[Before-and-after change data]
━━━━━━━━━━━━━━━━
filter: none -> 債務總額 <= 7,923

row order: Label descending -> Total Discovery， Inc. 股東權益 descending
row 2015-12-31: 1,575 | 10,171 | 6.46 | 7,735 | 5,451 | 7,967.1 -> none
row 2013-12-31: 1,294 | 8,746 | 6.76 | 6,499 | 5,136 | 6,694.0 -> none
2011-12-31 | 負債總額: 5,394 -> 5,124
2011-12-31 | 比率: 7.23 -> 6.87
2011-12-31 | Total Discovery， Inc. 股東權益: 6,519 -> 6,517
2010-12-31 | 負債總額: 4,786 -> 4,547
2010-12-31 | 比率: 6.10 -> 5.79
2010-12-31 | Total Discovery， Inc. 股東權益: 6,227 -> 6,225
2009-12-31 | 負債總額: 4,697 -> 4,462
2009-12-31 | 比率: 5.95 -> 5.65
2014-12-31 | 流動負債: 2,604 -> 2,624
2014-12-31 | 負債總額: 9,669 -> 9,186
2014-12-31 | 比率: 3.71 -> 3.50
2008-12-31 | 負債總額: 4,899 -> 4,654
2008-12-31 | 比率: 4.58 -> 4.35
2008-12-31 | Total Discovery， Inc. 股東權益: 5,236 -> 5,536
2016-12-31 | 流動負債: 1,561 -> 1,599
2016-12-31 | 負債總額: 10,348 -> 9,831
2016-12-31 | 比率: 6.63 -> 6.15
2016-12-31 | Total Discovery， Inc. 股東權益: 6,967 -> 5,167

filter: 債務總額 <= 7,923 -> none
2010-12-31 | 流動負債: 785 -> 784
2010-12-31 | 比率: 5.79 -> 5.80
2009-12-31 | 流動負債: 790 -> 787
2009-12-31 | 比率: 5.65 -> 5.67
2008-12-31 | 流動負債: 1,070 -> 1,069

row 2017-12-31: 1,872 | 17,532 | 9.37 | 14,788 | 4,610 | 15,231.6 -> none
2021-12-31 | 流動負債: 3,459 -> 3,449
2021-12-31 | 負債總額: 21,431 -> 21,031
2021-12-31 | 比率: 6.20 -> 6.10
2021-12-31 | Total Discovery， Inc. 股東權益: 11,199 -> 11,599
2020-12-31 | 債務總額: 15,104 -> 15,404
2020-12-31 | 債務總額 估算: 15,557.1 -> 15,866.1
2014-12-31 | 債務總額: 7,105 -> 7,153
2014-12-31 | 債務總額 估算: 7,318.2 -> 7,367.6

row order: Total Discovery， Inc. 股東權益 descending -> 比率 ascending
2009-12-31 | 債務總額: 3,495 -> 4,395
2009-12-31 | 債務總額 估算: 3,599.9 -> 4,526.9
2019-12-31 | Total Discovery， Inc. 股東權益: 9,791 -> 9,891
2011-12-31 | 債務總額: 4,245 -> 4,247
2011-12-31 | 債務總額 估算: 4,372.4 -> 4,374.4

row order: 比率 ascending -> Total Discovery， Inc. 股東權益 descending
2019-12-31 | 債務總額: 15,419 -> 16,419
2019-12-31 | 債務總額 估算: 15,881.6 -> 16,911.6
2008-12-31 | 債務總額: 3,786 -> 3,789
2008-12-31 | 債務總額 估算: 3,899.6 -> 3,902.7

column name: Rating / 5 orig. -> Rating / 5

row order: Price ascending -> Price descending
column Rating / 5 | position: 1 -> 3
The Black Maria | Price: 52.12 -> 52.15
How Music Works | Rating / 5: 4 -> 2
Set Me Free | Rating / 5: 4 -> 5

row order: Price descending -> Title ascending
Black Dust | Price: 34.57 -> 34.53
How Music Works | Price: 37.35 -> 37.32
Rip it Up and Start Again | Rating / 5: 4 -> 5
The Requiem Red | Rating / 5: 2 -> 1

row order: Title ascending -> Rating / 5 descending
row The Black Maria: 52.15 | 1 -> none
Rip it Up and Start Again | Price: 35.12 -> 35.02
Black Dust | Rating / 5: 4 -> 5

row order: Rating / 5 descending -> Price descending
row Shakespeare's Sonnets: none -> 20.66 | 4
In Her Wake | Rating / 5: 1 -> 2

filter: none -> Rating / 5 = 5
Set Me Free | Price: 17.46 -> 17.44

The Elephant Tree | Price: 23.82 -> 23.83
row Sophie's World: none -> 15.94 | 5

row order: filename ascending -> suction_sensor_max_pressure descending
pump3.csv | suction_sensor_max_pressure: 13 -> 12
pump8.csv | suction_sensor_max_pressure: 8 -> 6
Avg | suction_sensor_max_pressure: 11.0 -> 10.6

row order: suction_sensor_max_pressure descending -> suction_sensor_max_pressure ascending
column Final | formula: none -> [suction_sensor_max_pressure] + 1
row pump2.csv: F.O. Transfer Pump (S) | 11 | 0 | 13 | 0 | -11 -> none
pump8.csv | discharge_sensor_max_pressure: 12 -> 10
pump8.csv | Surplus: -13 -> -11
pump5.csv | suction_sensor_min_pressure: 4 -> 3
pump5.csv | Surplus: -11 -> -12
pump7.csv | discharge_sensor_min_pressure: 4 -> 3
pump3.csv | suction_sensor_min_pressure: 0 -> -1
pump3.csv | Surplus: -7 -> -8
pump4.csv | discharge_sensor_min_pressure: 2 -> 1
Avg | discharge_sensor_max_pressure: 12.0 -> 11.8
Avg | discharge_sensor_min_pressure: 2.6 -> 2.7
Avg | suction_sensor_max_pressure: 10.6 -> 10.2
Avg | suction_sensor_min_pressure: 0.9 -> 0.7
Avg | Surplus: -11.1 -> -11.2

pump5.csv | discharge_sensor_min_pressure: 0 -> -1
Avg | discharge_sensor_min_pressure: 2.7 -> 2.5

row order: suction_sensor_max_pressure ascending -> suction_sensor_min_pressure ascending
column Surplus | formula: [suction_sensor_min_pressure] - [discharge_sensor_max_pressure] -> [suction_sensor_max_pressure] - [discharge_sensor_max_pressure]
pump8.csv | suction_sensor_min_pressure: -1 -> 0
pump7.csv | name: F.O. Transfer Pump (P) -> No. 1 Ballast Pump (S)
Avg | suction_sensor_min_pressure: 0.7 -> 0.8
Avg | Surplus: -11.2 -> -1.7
━━━━━━━━━━━━━━━━
WHAT TO DO
From the first line to the last, retype the records exactly as they stand above.

ANSWER
filter: none -> 債務總額 <= 7,923

row order: Label descending -> Total Discovery， Inc. 股東權益 descending
row 2015-12-31: 1,575 | 10,171 | 6.46 | 7,735 | 5,451 | 7,967.1 -> none
row 2013-12-31: 1,294 | 8,746 | 6.76 | 6,499 | 5,136 | 6,694.0 -> none
2011-12-31 | 負債總額: 5,394 -> 5,124
2011-12-31 | 比率: 7.23 -> 6.87
2011-12-31 | Total Discovery， Inc. 股東權益: 6,519 -> 6,517
2010-12-31 | 負債總額: 4,786 -> 4,547
2010-12-31 | 比率: 6.10 -> 5.79
2010-12-31 | Total Discovery， Inc. 股東權益: 6,227 -> 6,225
2009-12-31 | 負債總額: 4,697 -> 4,462
2009-12-31 | 比率: 5.95 -> 5.65
2014-12-31 | 流動負債: 2,604 -> 2,624
2014-12-31 | 負債總額: 9,669 -> 9,186
2014-12-31 | 比率: 3.71 -> 3.50
2008-12-31 | 負債總額: 4,899 -> 4,654
2008-12-31 | 比率: 4.58 -> 4.35
2008-12-31 | Total Discovery， Inc. 股東權益: 5,236 -> 5,536
2016-12-31 | 流動負債: 1,561 -> 1,599
2016-12-31 | 負債總額: 10,348 -> 9,831
2016-12-31 | 比率: 6.63 -> 6.15
2016-12-31 | Total Discovery， Inc. 股東權益: 6,967 -> 5,167

filter: 債務總額 <= 7,923 -> none
2010-12-31 | 流動負債: 785 -> 784
2010-12-31 | 比率: 5.79 -> 5.80
2009-12-31 | 流動負債: 790 -> 787
2009-12-31 | 比率: 5.65 -> 5.67
2008-12-31 | 流動負債: 1,070 -> 1,069

row 2017-12-31: 1,872 | 17,532 | 9.37 | 14,788 | 4,610 | 15,231.6 -> none
2021-12-31 | 流動負債: 3,459 -> 3,449
2021-12-31 | 負債總額: 21,431 -> 21,031
2021-12-31 | 比率: 6.20 -> 6.10
2021-12-31 | Total Discovery， Inc. 股東權益: 11,199 -> 11,599
2020-12-31 | 債務總額: 15,104 -> 15,404
2020-12-31 | 債務總額 估算: 15,557.1 -> 15,866.1
2014-12-31 | 債務總額: 7,105 -> 7,153
2014-12-31 | 債務總額 估算: 7,318.2 -> 7,367.6

row order: Total Discovery， Inc. 股東權益 descending -> 比率 ascending
2009-12-31 | 債務總額: 3,495 -> 4,395
2009-12-31 | 債務總額 估算: 3,599.9 -> 4,526.9
2019-12-31 | Total Discovery， Inc. 股東權益: 9,791 -> 9,891
2011-12-31 | 債務總額: 4,245 -> 4,247
2011-12-31 | 債務總額 估算: 4,372.4 -> 4,374.4

row order: 比率 ascending -> Total Discovery， Inc. 股東權益 descending
2019-12-31 | 債務總額: 15,419 -> 16,419
2019-12-31 | 債務總額 估算: 15,881.6 -> 16,911.6
2008-12-31 | 債務總額: 3,786 -> 3,789
2008-12-31 | 債務總額 估算: 3,899.6 -> 3,902.7

column name: Rating / 5 orig. -> Rating / 5

row order: Price ascending -> Price descending
column Rating / 5 | position: 1 -> 3
The Black Maria | Price: 52.12 -> 52.15
How Music Works | Rating / 5: 4 -> 2
Set Me Free | Rating / 5: 4 -> 5

row order: Price descending -> Title ascending
Black Dust | Price: 34.57 -> 34.53
How Music Works | Price: 37.35 -> 37.32
Rip it Up and Start Again | Rating / 5: 4 -> 5
The Requiem Red | Rating / 5: 2 -> 1

row order: Title ascending -> Rating / 5 descending
row The Black Maria: 52.15 | 1 -> none
Rip it Up and Start Again | Price: 35.12 -> 35.02
Black Dust | Rating / 5: 4 -> 5

row order: Rating / 5 descending -> Price descending
row Shakespeare's Sonnets: none -> 20.66 | 4
In Her Wake | Rating / 5: 1 -> 2

filter: none -> Rating / 5 = 5
Set Me Free | Price: 17.46 -> 17.44

The Elephant Tree | Price: 23.82 -> 23.83
row Sophie's World: none -> 15.94 | 5

row order: filename ascending -> suction_sensor_max_pressure descending
pump3.csv | suction_sensor_max_pressure: 13 -> 12
pump8.csv | suction_sensor_max_pressure: 8 -> 6
Avg | suction_sensor_max_pressure: 11.0 -> 10.6

row order: suction_sensor_max_pressure descending -> suction_sensor_max_pressure ascending
column Final | formula: none -> [suction_sensor_max_pressure] + 1
row pump2.csv: F.O. Transfer Pump (S) | 11 | 0 | 13 | 0 | -11 -> none
pump8.csv | discharge_sensor_max_pressure: 12 -> 10
pump8.csv | Surplus: -13 -> -11
pump5.csv | suction_sensor_min_pressure: 4 -> 3
pump5.csv | Surplus: -11 -> -12
pump7.csv | discharge_sensor_min_pressure: 4 -> 3
pump3.csv | suction_sensor_min_pressure: 0 -> -1
pump3.csv | Surplus: -7 -> -8
pump4.csv | discharge_sensor_min_pressure: 2 -> 1
Avg | discharge_sensor_max_pressure: 12.0 -> 11.8
Avg | discharge_sensor_min_pressure: 2.6 -> 2.7
Avg | suction_sensor_max_pressure: 10.6 -> 10.2
Avg | suction_sensor_min_pressure: 0.9 -> 0.7
Avg | Surplus: -11.1 -> -11.2

pump5.csv | discharge_sensor_min_pressure: 0 -> -1
Avg | discharge_sensor_min_pressure: 2.7 -> 2.5

row order: suction_sensor_max_pressure ascending -> suction_sensor_min_pressure ascending
column Surplus | formula: [suction_sensor_min_pressure] - [discharge_sensor_max_pressure] -> [suction_sensor_max_pressure] - [discharge_sensor_max_pressure]
pump8.csv | suction_sensor_min_pressure: -1 -> 0
pump7.csv | name: F.O. Transfer Pump (P) -> No. 1 Ballast Pump (S)
Avg | suction_sensor_min_pressure: 0.7 -> 0.8
Avg | Surplus: -11.2 -> -1.7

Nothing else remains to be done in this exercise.